- WHAT NEEDS TO BE DONE
Reproduce the data, keeping every word exactly as it is.

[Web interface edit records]
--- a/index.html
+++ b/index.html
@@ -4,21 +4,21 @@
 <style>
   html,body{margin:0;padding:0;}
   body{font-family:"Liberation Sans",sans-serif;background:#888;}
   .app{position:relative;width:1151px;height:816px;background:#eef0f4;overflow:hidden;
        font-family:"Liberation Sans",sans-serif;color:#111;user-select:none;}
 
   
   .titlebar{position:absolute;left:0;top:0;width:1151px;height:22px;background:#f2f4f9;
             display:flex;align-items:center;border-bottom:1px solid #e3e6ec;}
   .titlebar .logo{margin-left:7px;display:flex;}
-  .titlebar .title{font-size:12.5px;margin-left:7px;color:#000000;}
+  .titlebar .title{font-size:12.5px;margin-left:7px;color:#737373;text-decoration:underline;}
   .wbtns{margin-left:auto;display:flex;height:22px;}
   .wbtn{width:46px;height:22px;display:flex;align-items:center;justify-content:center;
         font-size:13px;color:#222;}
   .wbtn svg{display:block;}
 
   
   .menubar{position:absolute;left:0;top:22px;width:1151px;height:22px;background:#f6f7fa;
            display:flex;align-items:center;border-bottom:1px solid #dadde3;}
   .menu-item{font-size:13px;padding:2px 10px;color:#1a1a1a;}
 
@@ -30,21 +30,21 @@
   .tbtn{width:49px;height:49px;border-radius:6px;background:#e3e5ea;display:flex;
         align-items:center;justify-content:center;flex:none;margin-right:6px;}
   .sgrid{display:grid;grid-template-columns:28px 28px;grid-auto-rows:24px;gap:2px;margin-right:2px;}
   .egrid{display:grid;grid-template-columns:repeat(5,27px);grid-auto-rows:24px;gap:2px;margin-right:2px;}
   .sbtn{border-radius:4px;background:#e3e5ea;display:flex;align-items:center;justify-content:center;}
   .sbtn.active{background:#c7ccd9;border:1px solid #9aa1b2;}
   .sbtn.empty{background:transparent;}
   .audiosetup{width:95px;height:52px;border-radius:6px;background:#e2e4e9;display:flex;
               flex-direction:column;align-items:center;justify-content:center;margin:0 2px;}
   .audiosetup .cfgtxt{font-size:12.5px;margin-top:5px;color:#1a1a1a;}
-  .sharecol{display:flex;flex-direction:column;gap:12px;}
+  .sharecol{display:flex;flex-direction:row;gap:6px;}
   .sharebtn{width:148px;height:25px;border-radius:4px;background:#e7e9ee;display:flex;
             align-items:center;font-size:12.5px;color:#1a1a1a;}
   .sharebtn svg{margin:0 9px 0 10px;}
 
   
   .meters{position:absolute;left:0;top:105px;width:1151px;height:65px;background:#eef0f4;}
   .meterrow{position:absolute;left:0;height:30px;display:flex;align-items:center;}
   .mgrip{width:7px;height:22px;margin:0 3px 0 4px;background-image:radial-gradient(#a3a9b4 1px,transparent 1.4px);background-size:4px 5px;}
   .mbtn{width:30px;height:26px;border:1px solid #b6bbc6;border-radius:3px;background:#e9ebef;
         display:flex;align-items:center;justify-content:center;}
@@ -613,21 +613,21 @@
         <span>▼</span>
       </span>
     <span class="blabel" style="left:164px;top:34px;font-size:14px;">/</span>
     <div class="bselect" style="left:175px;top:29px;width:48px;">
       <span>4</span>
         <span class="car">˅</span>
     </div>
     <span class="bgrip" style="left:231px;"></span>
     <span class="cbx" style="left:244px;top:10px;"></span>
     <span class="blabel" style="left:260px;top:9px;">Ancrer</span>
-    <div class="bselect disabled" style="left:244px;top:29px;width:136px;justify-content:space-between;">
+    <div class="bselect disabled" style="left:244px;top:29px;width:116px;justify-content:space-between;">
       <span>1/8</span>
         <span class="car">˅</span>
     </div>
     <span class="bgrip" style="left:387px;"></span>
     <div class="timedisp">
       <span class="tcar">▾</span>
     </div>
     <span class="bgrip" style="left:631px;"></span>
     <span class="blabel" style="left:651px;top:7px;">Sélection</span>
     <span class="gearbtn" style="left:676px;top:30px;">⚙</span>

- ANSWER TO THIS TASK
--- a/index.html
+++ b/index.html
@@ -4,21 +4,21 @@
 <style>
   html,body{margin:0;padding:0;}
   body{font-family:"Liberation Sans",sans-serif;background:#888;}
   .app{position:relative;width:1151px;height:816px;background:#eef0f4;overflow:hidden;
        font-family:"Liberation Sans",sans-serif;color:#111;user-select:none;}
 
   
   .titlebar{position:absolute;left:0;top:0;width:1151px;height:22px;background:#f2f4f9;
             display:flex;align-items:center;border-bottom:1px solid #e3e6ec;}
   .titlebar .logo{margin-left:7px;display:flex;}
-  .titlebar .title{font-size:12.5px;margin-left:7px;color:#000000;}
+  .titlebar .title{font-size:12.5px;margin-left:7px;color:#737373;text-decoration:underline;}
   .wbtns{margin-left:auto;display:flex;height:22px;}
   .wbtn{width:46px;height:22px;display:flex;align-items:center;justify-content:center;
         font-size:13px;color:#222;}
   .wbtn svg{display:block;}
 
   
   .menubar{position:absolute;left:0;top:22px;width:1151px;height:22px;background:#f6f7fa;
            display:flex;align-items:center;border-bottom:1px solid #dadde3;}
   .menu-item{font-size:13px;padding:2px 10px;color:#1a1a1a;}
 
@@ -30,21 +30,21 @@
   .tbtn{width:49px;height:49px;border-radius:6px;background:#e3e5ea;display:flex;
         align-items:center;justify-content:center;flex:none;margin-right:6px;}
   .sgrid{display:grid;grid-template-columns:28px 28px;grid-auto-rows:24px;gap:2px;margin-right:2px;}
   .egrid{display:grid;grid-template-columns:repeat(5,27px);grid-auto-rows:24px;gap:2px;margin-right:2px;}
   .sbtn{border-radius:4px;background:#e3e5ea;display:flex;align-items:center;justify-content:center;}
   .sbtn.active{background:#c7ccd9;border:1px solid #9aa1b2;}
   .sbtn.empty{background:transparent;}
   .audiosetup{width:95px;height:52px;border-radius:6px;background:#e2e4e9;display:flex;
               flex-direction:column;align-items:center;justify-content:center;margin:0 2px;}
   .audiosetup .cfgtxt{font-size:12.5px;margin-top:5px;color:#1a1a1a;}
-  .sharecol{display:flex;flex-direction:column;gap:12px;}
+  .sharecol{display:flex;flex-direction:row;gap:6px;}
   .sharebtn{width:148px;height:25px;border-radius:4px;background:#e7e9ee;display:flex;
             align-items:center;font-size:12.5px;color:#1a1a1a;}
   .sharebtn svg{margin:0 9px 0 10px;}
 
   
   .meters{position:absolute;left:0;top:105px;width:1151px;height:65px;background:#eef0f4;}
   .meterrow{position:absolute;left:0;height:30px;display:flex;align-items:center;}
   .mgrip{width:7px;height:22px;margin:0 3px 0 4px;background-image:radial-gradient(#a3a9b4 1px,transparent 1.4px);background-size:4px 5px;}
   .mbtn{width:30px;height:26px;border:1px solid #b6bbc6;border-radius:3px;background:#e9ebef;
         display:flex;align-items:center;justify-content:center;}
@@ -613,21 +613,21 @@
         <span>▼</span>
       </span>
     <span class="blabel" style="left:164px;top:34px;font-size:14px;">/</span>
     <div class="bselect" style="left:175px;top:29px;width:48px;">
       <span>4</span>
         <span class="car">˅</span>
     </div>
     <span class="bgrip" style="left:231px;"></span>
     <span class="cbx" style="left:244px;top:10px;"></span>
     <span class="blabel" style="left:260px;top:9px;">Ancrer</span>
-    <div class="bselect disabled" style="left:244px;top:29px;width:136px;justify-content:space-between;">
+    <div class="bselect disabled" style="left:244px;top:29px;width:116px;justify-content:space-between;">
       <span>1/8</span>
         <span class="car">˅</span>
     </div>
     <span class="bgrip" style="left:387px;"></span>
     <div class="timedisp">
       <span class="tcar">▾</span>
     </div>
     <span class="bgrip" style="left:631px;"></span>
     <span class="blabel" style="left:651px;top:7px;">Sélection</span>
     <span class="gearbtn" style="left:676px;top:30px;">⚙</span>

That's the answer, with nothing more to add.